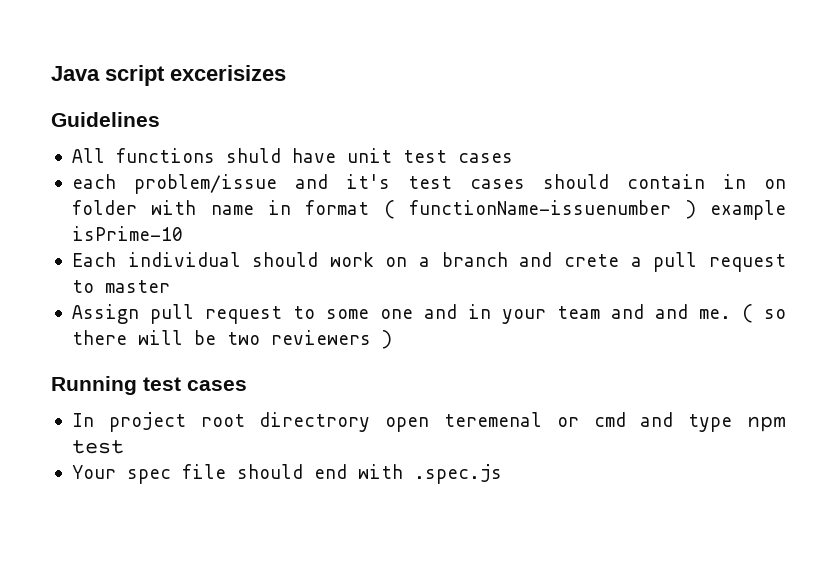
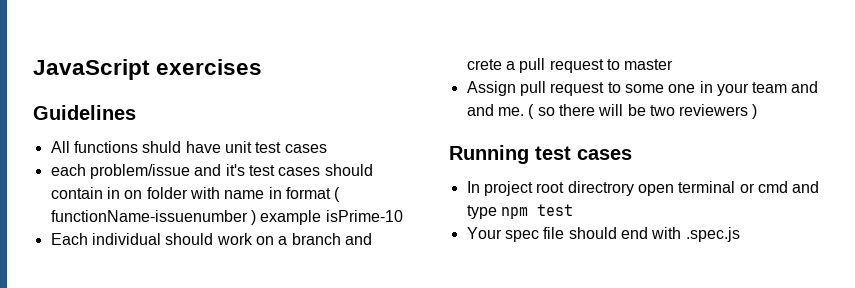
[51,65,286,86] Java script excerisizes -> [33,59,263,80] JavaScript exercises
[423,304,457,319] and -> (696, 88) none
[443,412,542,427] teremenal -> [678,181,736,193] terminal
^^^^^^^^
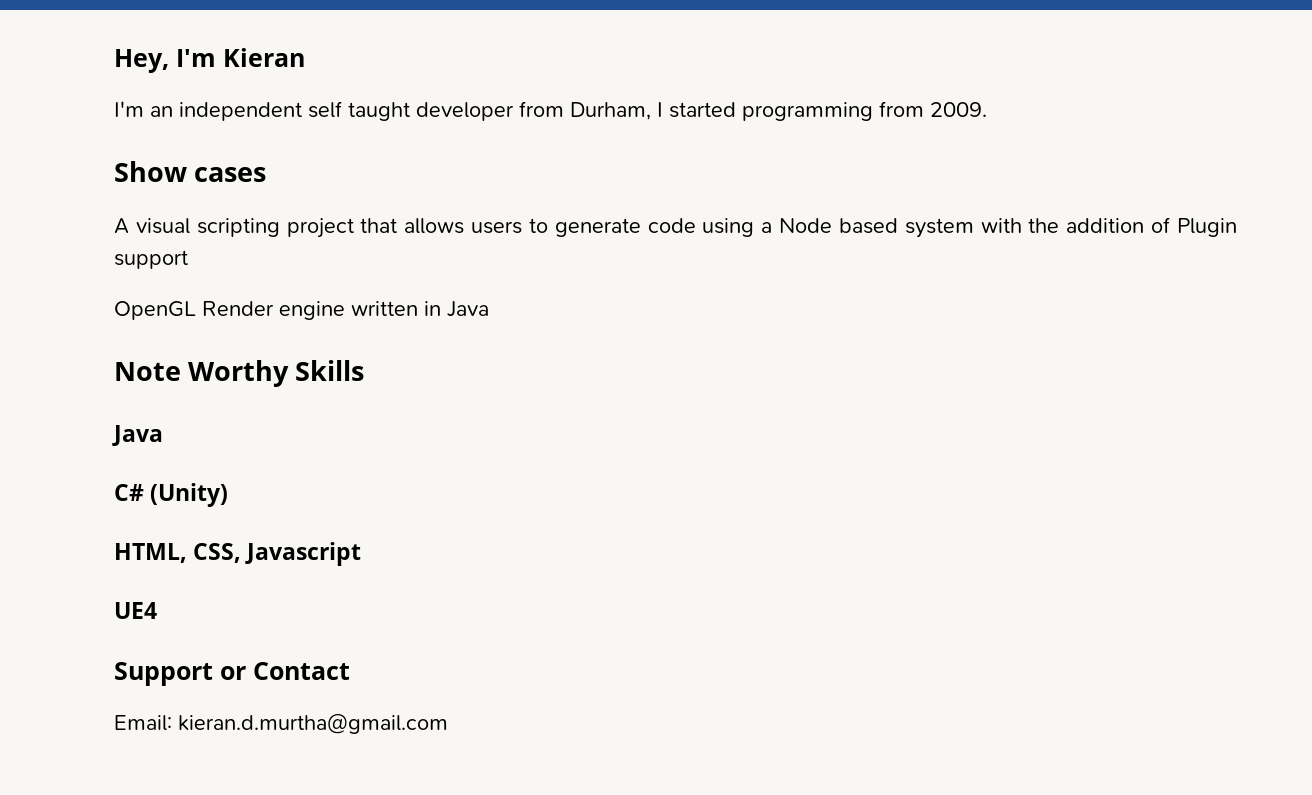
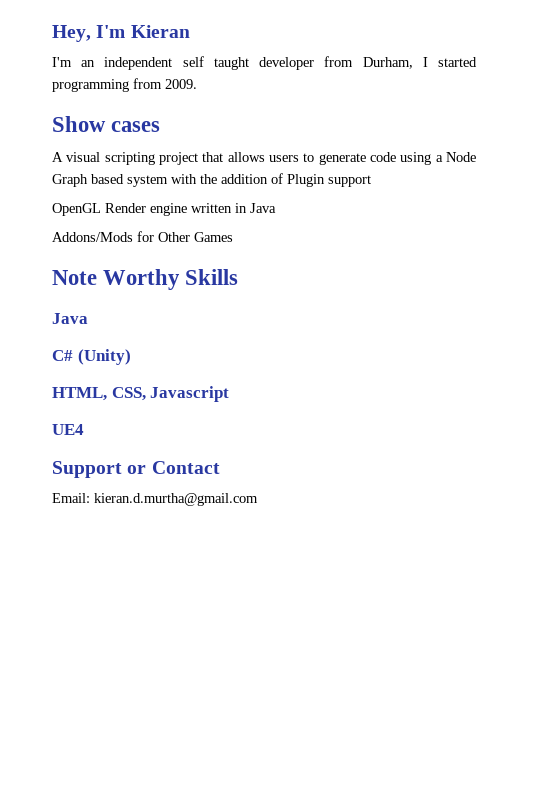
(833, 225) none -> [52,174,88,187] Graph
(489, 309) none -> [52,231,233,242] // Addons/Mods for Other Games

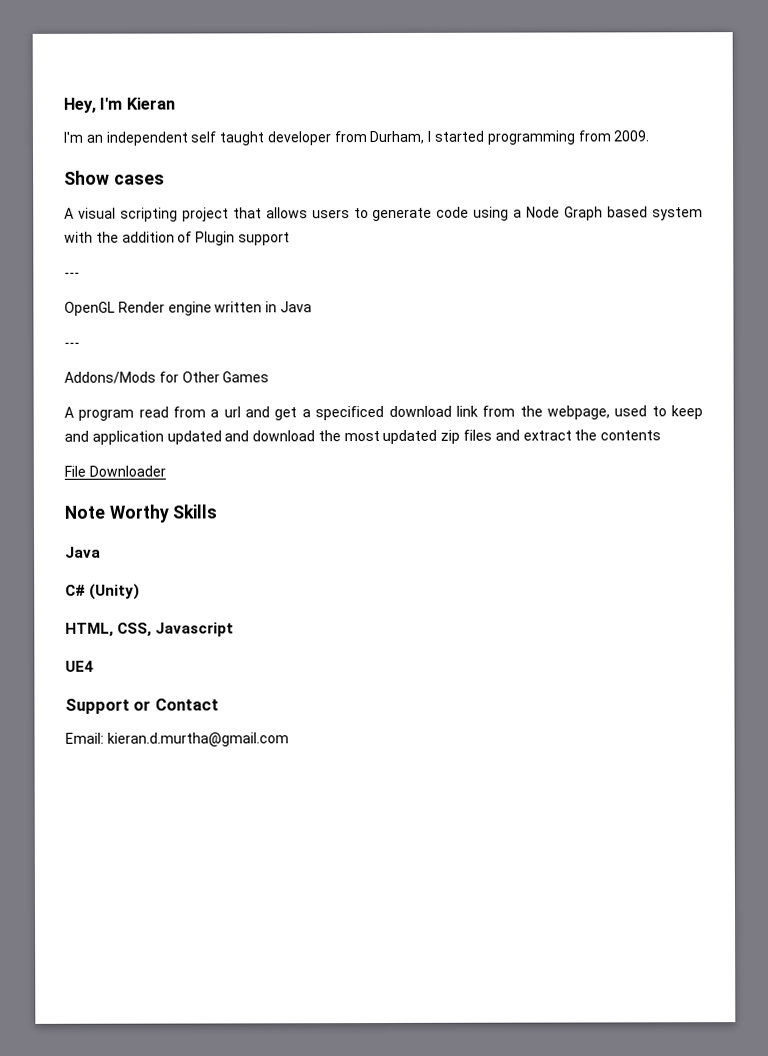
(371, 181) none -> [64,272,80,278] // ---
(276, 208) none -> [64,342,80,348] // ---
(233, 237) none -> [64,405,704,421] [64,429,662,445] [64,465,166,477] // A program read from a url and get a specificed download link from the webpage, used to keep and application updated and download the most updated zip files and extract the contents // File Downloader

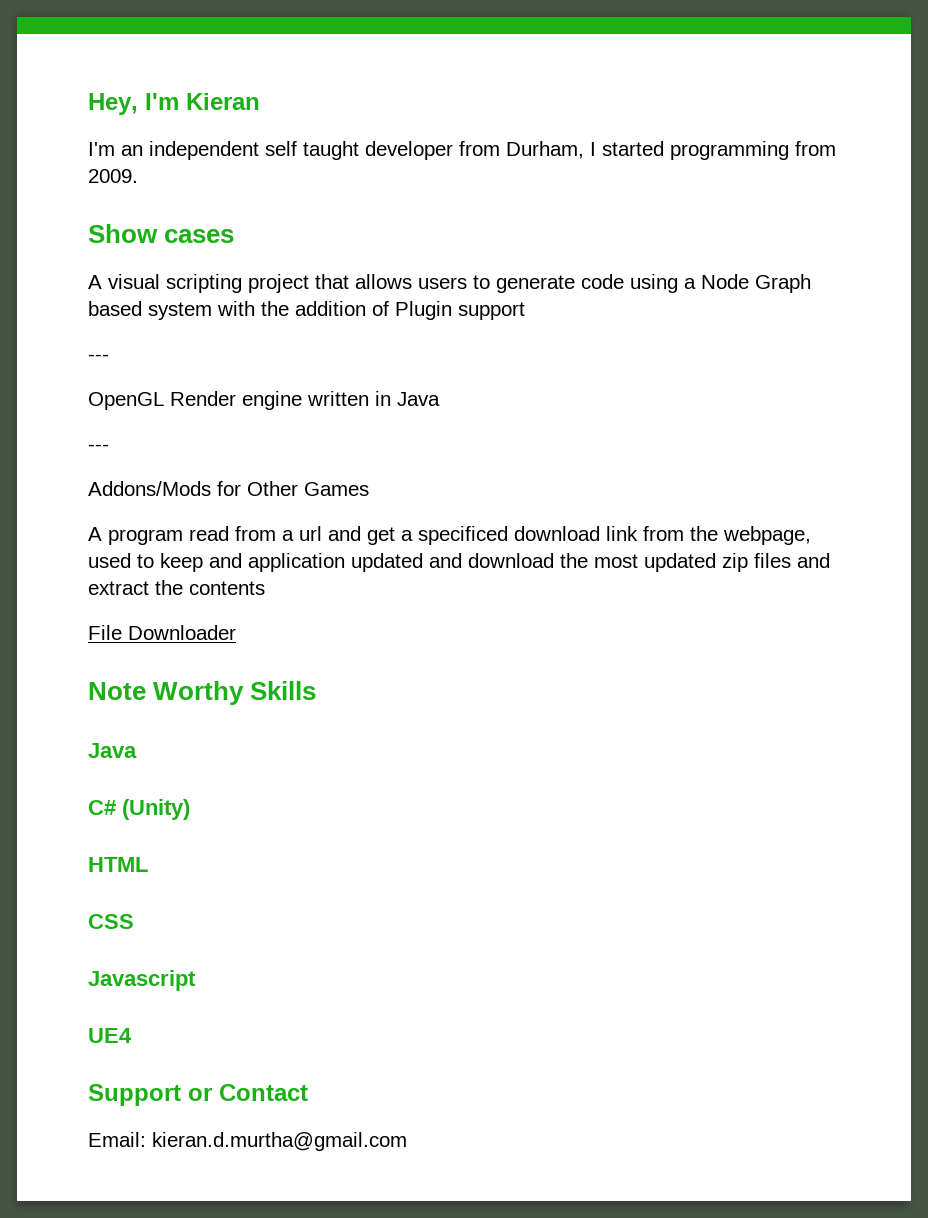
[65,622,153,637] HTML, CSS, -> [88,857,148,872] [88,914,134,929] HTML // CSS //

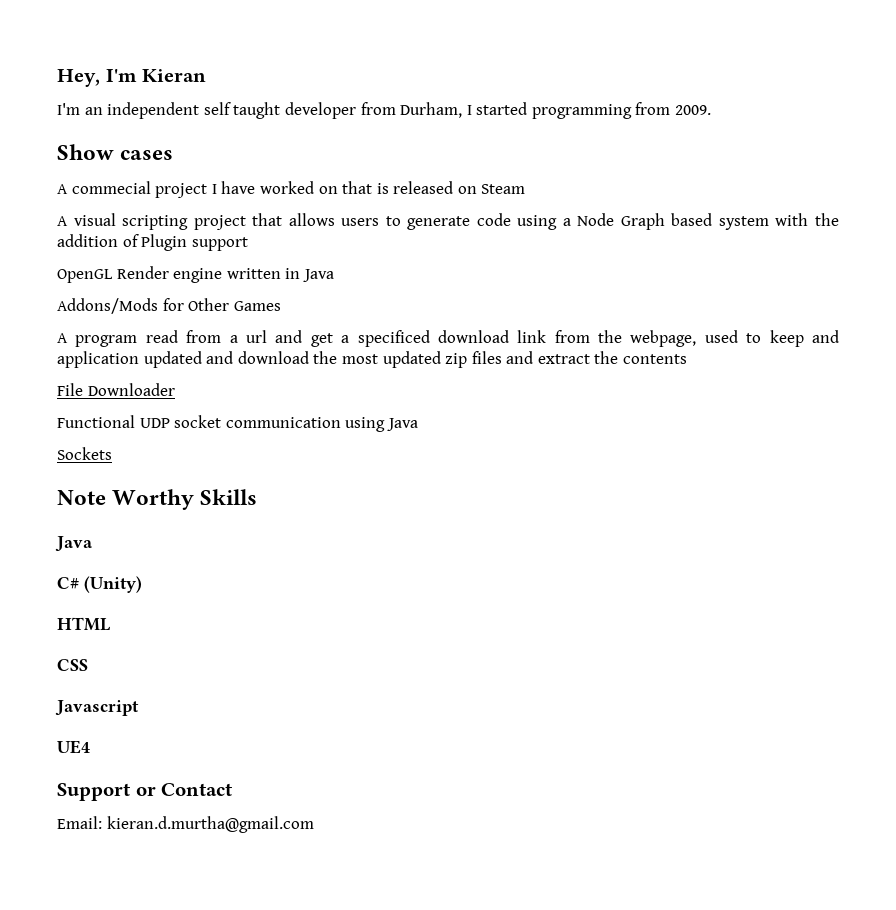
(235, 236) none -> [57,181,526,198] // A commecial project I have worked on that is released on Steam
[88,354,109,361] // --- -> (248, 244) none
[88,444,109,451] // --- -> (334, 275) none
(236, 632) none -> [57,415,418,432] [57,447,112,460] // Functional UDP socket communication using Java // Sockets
^^^^^^^^
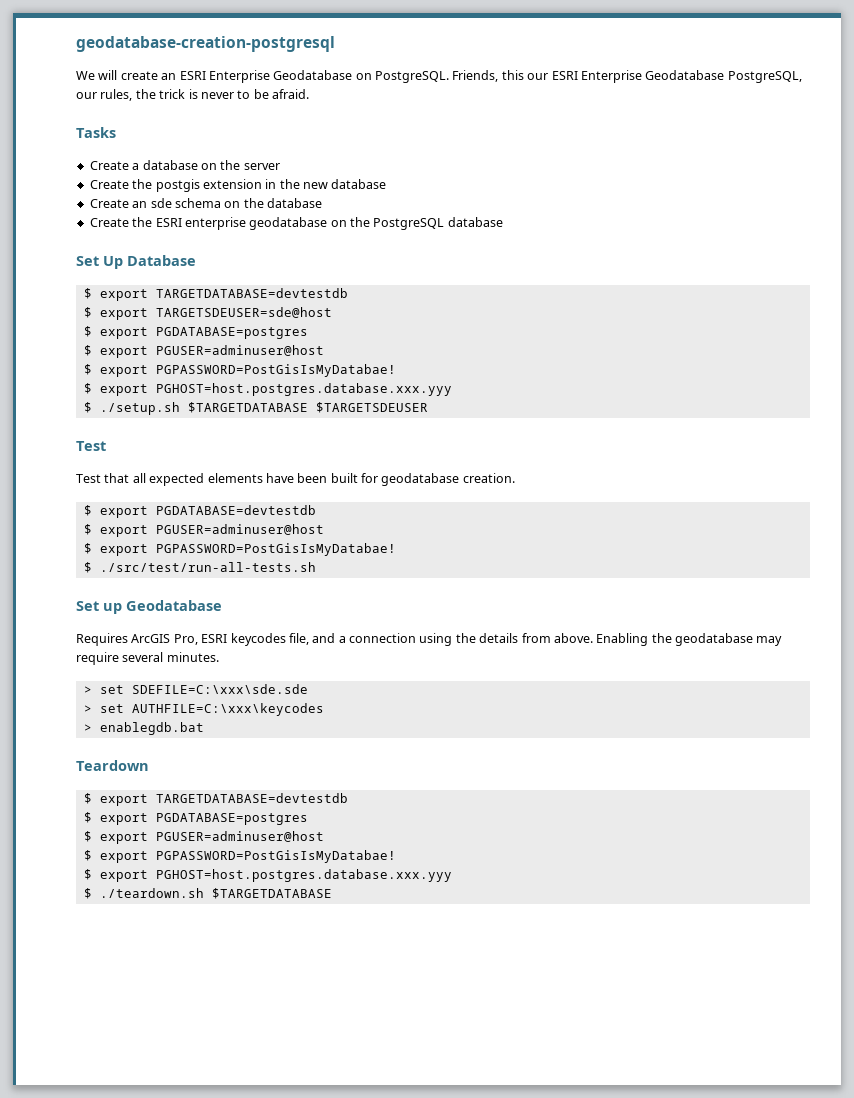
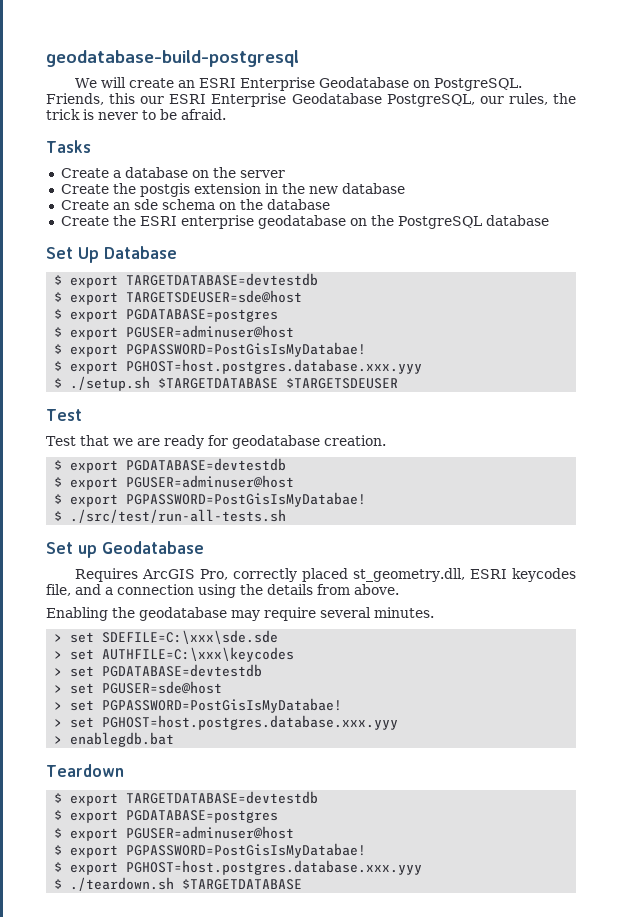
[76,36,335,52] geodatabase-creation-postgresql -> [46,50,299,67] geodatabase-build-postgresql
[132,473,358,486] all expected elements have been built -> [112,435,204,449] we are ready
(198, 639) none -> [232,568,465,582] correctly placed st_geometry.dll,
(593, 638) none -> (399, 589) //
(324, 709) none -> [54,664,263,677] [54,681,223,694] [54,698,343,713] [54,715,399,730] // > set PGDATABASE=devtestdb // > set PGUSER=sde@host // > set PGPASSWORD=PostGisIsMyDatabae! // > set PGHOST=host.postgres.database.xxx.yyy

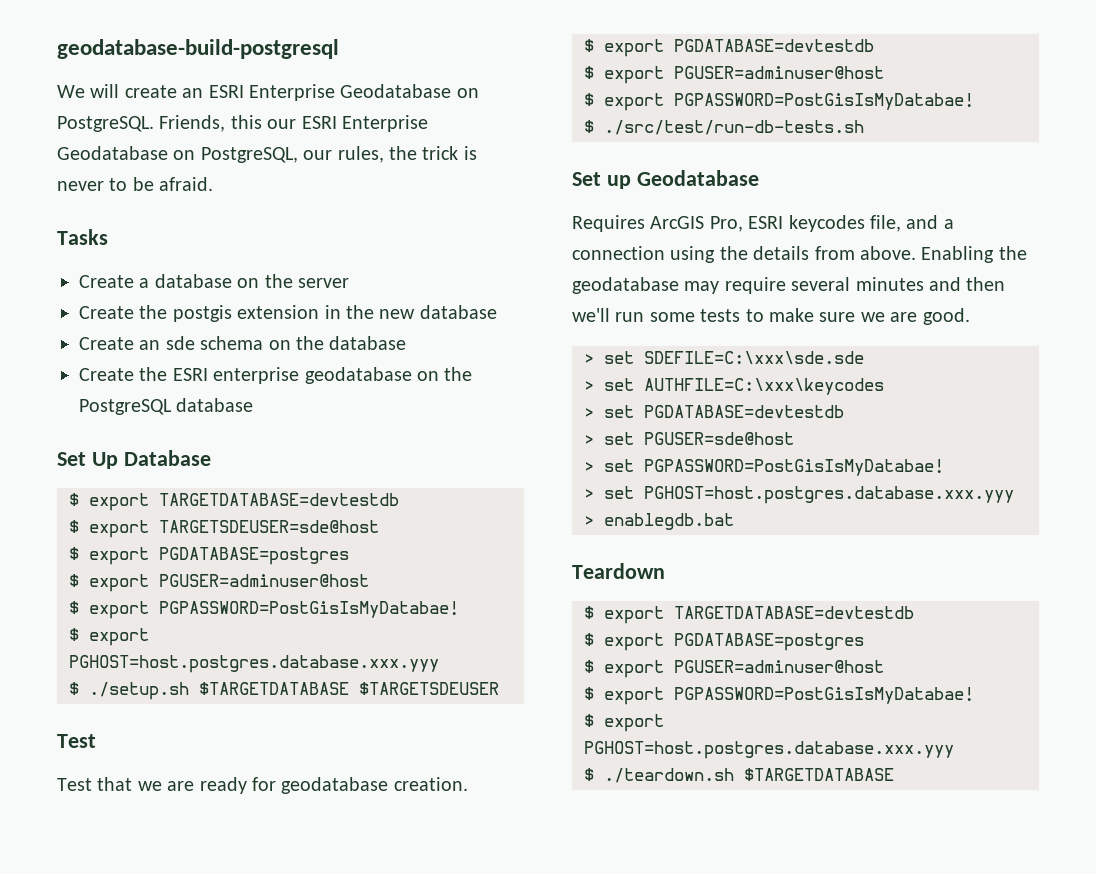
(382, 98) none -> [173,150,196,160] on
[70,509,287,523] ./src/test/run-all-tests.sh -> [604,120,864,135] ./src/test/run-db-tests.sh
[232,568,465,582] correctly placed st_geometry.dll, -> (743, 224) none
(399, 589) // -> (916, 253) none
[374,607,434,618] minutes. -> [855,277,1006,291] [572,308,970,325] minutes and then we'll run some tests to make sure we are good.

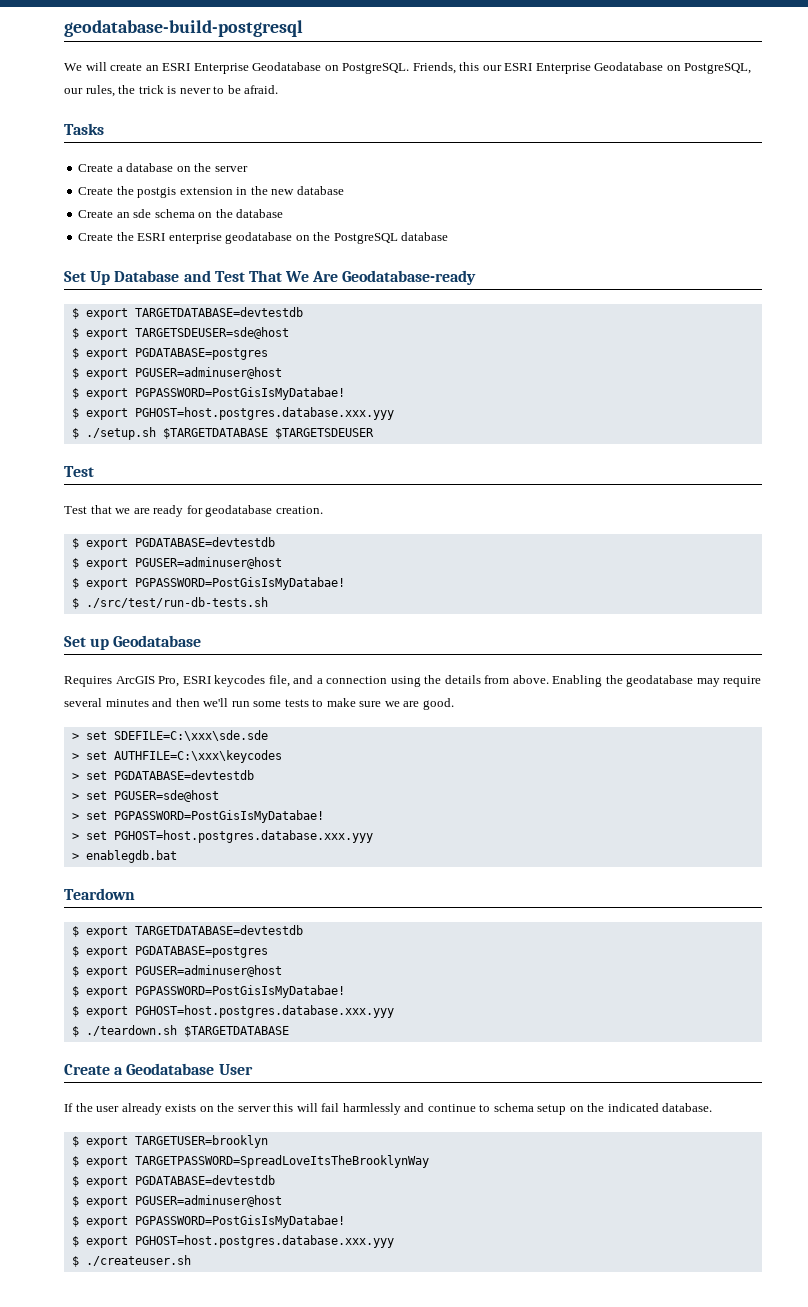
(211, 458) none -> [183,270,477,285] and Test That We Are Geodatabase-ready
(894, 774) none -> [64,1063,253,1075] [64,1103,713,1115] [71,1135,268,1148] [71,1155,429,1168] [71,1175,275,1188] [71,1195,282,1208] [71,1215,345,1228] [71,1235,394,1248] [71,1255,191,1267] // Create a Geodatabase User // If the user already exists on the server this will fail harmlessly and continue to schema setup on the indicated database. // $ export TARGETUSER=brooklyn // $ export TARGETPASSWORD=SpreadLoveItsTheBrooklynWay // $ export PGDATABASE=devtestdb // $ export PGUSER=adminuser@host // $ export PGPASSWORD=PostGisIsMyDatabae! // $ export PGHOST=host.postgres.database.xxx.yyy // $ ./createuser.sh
^^^^^^^^
§ Assignment: From the line holding "(399, 589) // -> (916, 253) none" to the line holding "(894, 774) none", both included, retype the entries above exactly and drop the pictures.

§ Your response:
(399, 589) // -> (916, 253) none
[374,607,434,618] minutes. -> [855,277,1006,291] [572,308,970,325] minutes and then we'll run some tests to make sure we are good.

(211, 458) none -> [183,270,477,285] and Test That We Are Geodatabase-ready
(894, 774) none -> [64,1063,253,1075] [64,1103,713,1115] [71,1135,268,1148] [71,1155,429,1168] [71,1175,275,1188] [71,1195,282,1208] [71,1215,345,1228] [71,1235,394,1248] [71,1255,191,1267] // Create a Geodatabase User // If the user already exists on the server this will fail harmlessly and continue to schema setup on the indicated database. // $ export TARGETUSER=brooklyn // $ export TARGETPASSWORD=SpreadLoveItsTheBrooklynWay // $ export PGDATABASE=devtestdb // $ export PGUSER=adminuser@host // $ export PGPASSWORD=PostGisIsMyDatabae! // $ export PGHOST=host.postgres.database.xxx.yyy // $ ./createuser.sh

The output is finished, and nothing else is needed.